It’s hard to label the multi-talented Reina Mora or her genre of music, and that’s a good thing. Her wide range of vocals, dense and textured music and three hit singles made her one of the music industry’s breakout artists of 2018. Since, Reina has been busy putting the finishing touches on her new pop album, “Bird’s Eye View,” and working with Puerto Ricans in Action to help with relief from Hurricane Maria.

Modesty aside, how would you describe yourself?
I am outspoken, strong minded and stubborn. When I set my mind to do something I do it full speed ahead, no looking back; even if I fall or make mistakes, I get back up and keep going. I don’t know how else to be. I’ve been determined my entire life, especially when it came to making music.

What genre, if any, would describe your music, and how did it feel to have your three singles released in 2018 be received so well?
My music is Alternative Latin-infused pop. I’ve tried to blend the past with the current. It felt great for the singles, but I’ve been writing so many new songs that I’ve been in hibernation mode in the studio recording all this time, so I am ready to show new material. The album was done, but since I’ve been so inspired to write, I’ve added more songs to it and may take out some old ones, so tough decisions must be made soon.

You are about to release your first full album. What is it titled? Can you share a bit about it?
It’s called “Bird’s Eye View,” and the tittle is the best description of it. It’s a full view of me and my life experiences: the good, the bad and the ugly sides I hide. Which is why my music is my therapy, my getaway and sanctuary that I hope helps make other people feel less alone in this crazy, uncertain world we live in.

Your music at times incorporates your Latin roots. Is that something organic to you, or is it an artistic choice?
It’s both. I want people to know that I am proud of where I am from, that even though I am a fair-skinned Latina, I am Puerto Rican. A lot of people, especially in LA, can’t guess where I am from half the time unless I start talking in Spanish. I want people to know that Puerto Rico is a beautiful melting pot of people filled with culture and pride that is ingrained in us since birth.

Tell me about your book, “Deserted Cathedral.”
It’s a book or poetry I’ve been writing for a while now, but was afraid to share. Some are old poems from my youth, but most are recent; it’s like the faucet never stop running, and the poems flowed out of me like water. I had so much to say through poetry, especially after my mother’s passing this year. I spent some time with her in the hospital the weeks leading up to her passing, and I read her poetry books I brought. She asked me if I had any of mine, so I read some to her. She loved it so much and requested I publish them. It’s really all thanks to her that I will finally be releasing the book soon.

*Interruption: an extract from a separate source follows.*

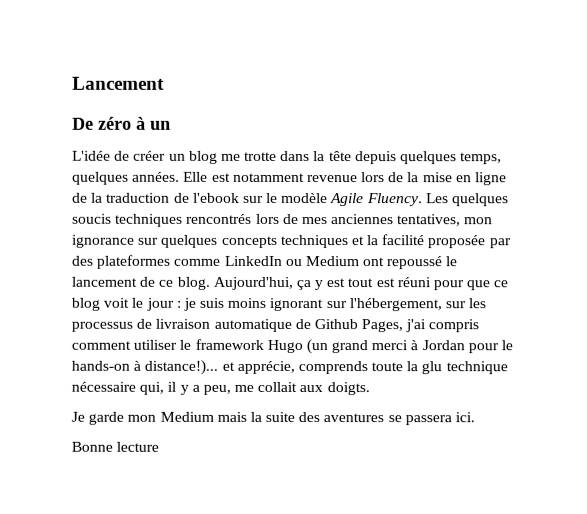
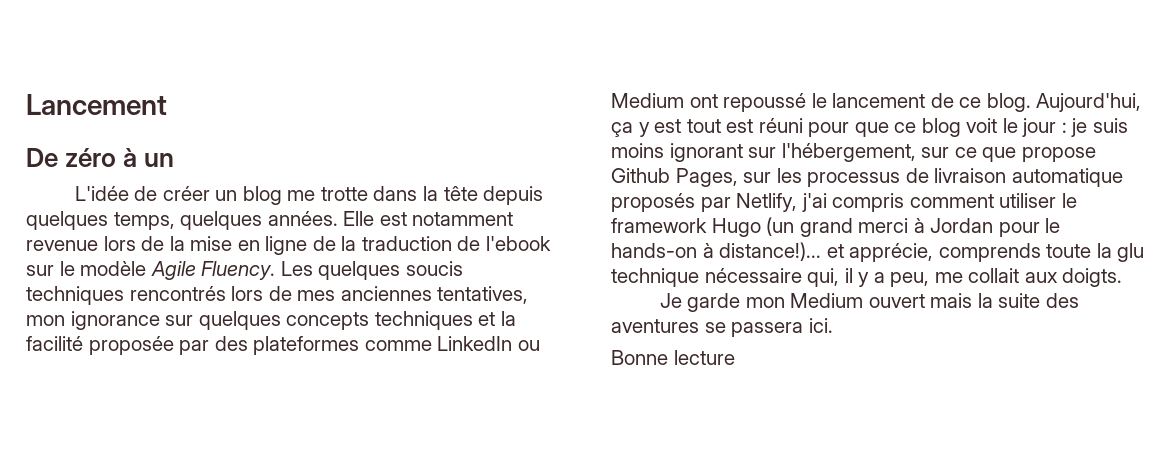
(467, 305) none -> [954,147,1096,162] [611,168,772,187] ce que propose Github Pages, sur
[294,319,404,333] de Github Pages, -> [611,193,798,212] proposés par Netlify,
(214, 416) none -> [868,294,925,308] ouvert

You work with the non-profit charity organization Puerto Ricans in Action to help with relief from Hurricane Maria. Tell me about the organization and your work with them.
Well, the minute Hurricane Irma hit I reached out to Nicole, the head of PRIA, to see what I can do to help. I went to the first event and spoke about my experience with Hurricane George when I was in Puerto Rico and donated money. Then Hurricane Maria struck, and I planned a show at Bar Lubitsch where all the proceeds of the event would go to helping send care packages to Puerto Rico. I helped do as much as I possibly could, to the point where now Nicole and I still work closely on organizing more events together. Right now we have been focused on sending water filter systems to families in need, since so many people died not having clean water to drink on the island. People are still struggling, and we are still trying to find ways to help. We also do events here in LA educating people about Puerto Rico, because it’s not often taught in classes that we are a U.S. territory. We use the same currency, you don’t need a passport to come and, yes, we are American citizens, even though we can’t vote for the U.S. president. The “Let’s Talk About Puerto Rico” events educate people about our music, culture and history. I sing native songs from Puerto Rico and explain the history behind the songs. It’s also been enlightening for me, and I’ve even learned how to dance some bomba. I’ll be working on an album with PRIA next year.

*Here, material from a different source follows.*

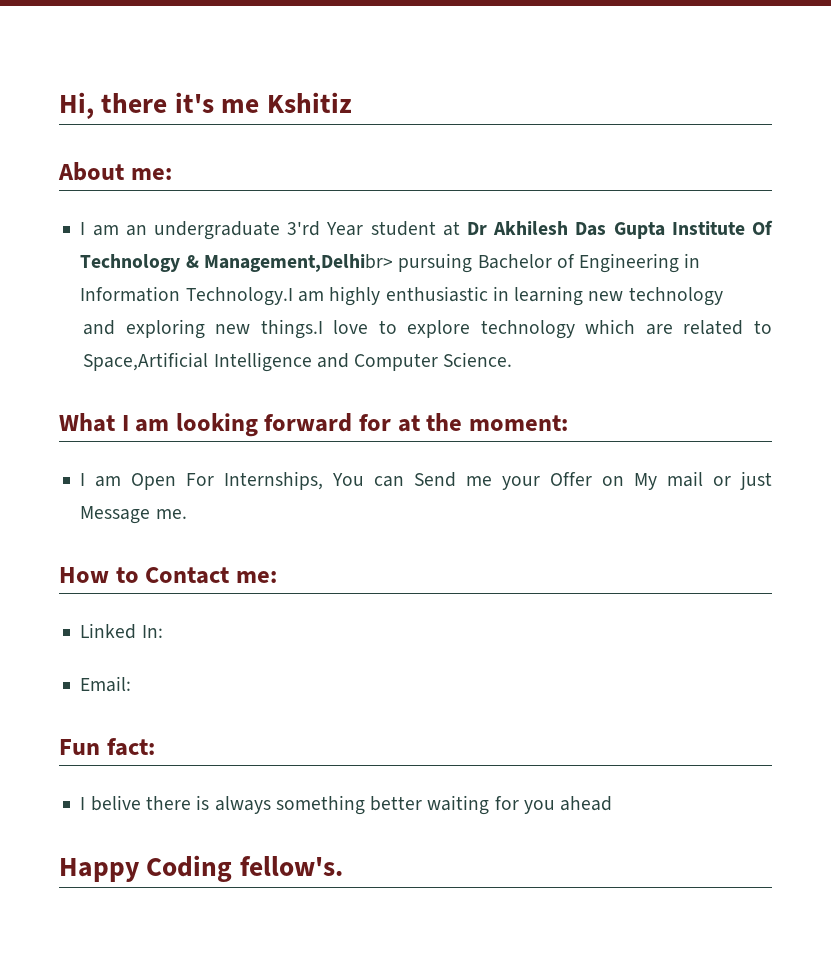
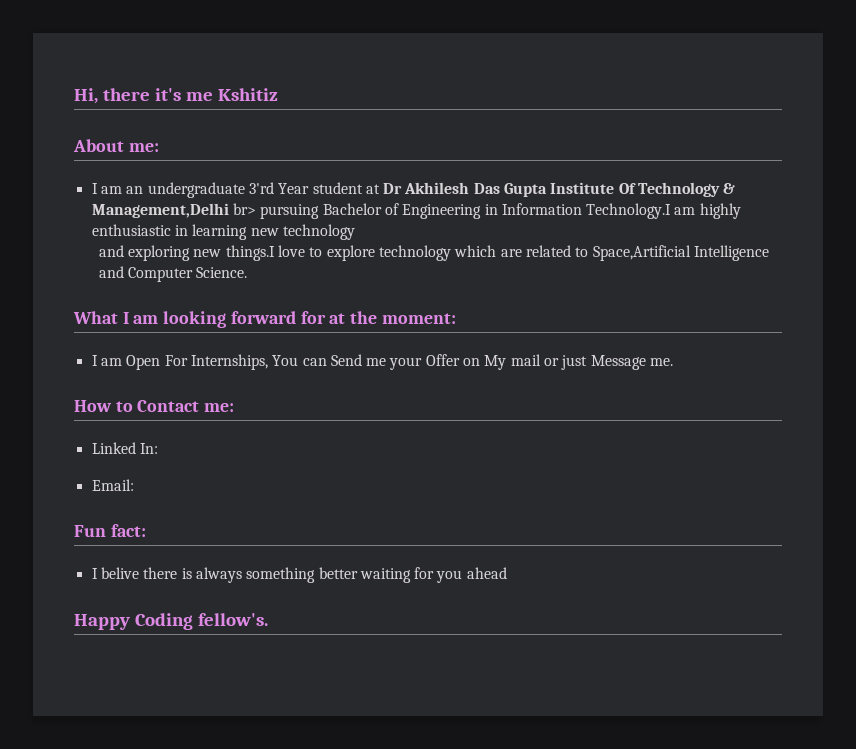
[203,254,393,272] Management,Delhibr> -> [91,203,256,218] Management,Delhi br>

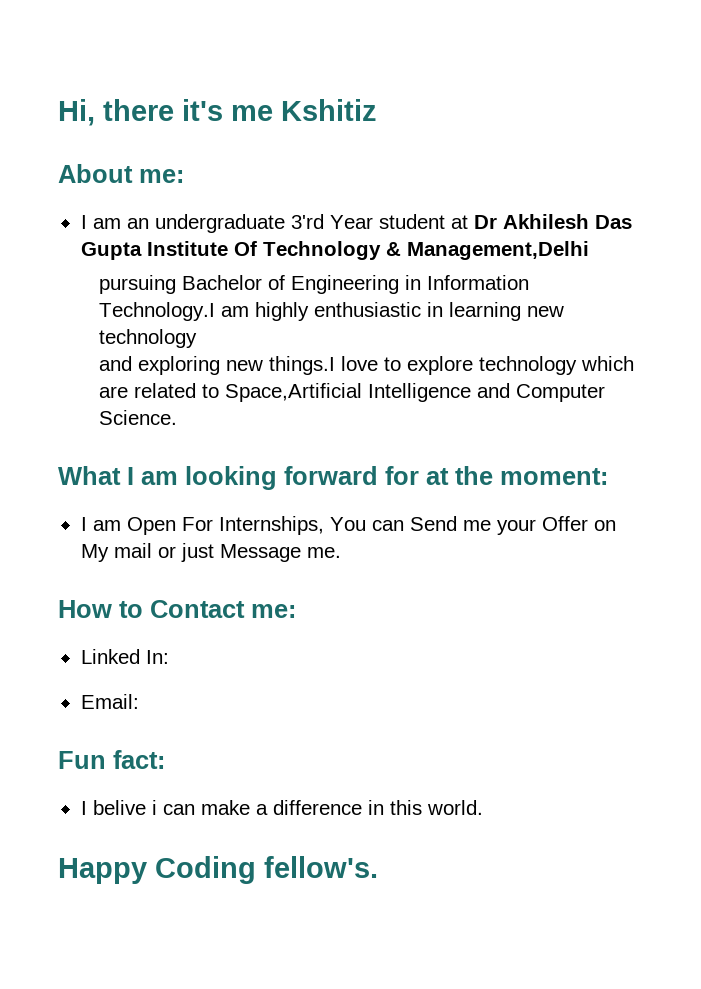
[232,203,256,215] br> -> (589, 250) //
[143,567,507,583] there is always something better waiting for you ahead -> [151,800,483,815] i can make a difference in this world.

Tell me how helping Puerto Rico after the devastation of Hurricane Maria is close to your heart.
Well, my family and I had to start from ground zero after Hurricane George washed away all our belongings. We moved back to the United States; we were homeless and had to stay in shelters till we could get back on our feet. Not only that, but I had family affected on the island by Hurricane Maria. Luckily no one died, but a lot is still under construction, and times are very hard for them. I got to see that first hand when I went back to the island for my mother’s funeral. The place I called home was no longer the same and will need a lot of resources that people don’t have to fix the damage.

You also work with a suicide prevention charitable organization. Tell me about the organization and your work with it.
After my mother’s passing, I started going to therapy and taking care of my mental health, which even where I am from is taboo, and it is called a “white people thing.” I had to be tough my entire life, because I didn’t have any other choice. When I started to come face to face with myself I realized that I’ve battled with important deaths that led me to deep depressions, that led me to isolating people around me. I didn’t want to do that this time, so in seeking help I learned about the You Matter Movement and saw how easy it is to sink deep into depression to the point of losing all hope for life. I’ve struggled with depression, but in discovering I wasn’t alone I decided to help by learning how to prevent suicide and how to talk, teach other people ways of prevention. I became involved because I believe in mental health. It’s honestly saved me from going off the deep end, especially after my mother’s death.

Aside from the release of your album, do you have another project coming up?
I’ve written a song for one of the charities I support, “Screaming for the Sun,” and we will be shooting a music video for it soon.

Tell me a secret—a good one!
Mm, a good secret—well, I got 11 tattoos!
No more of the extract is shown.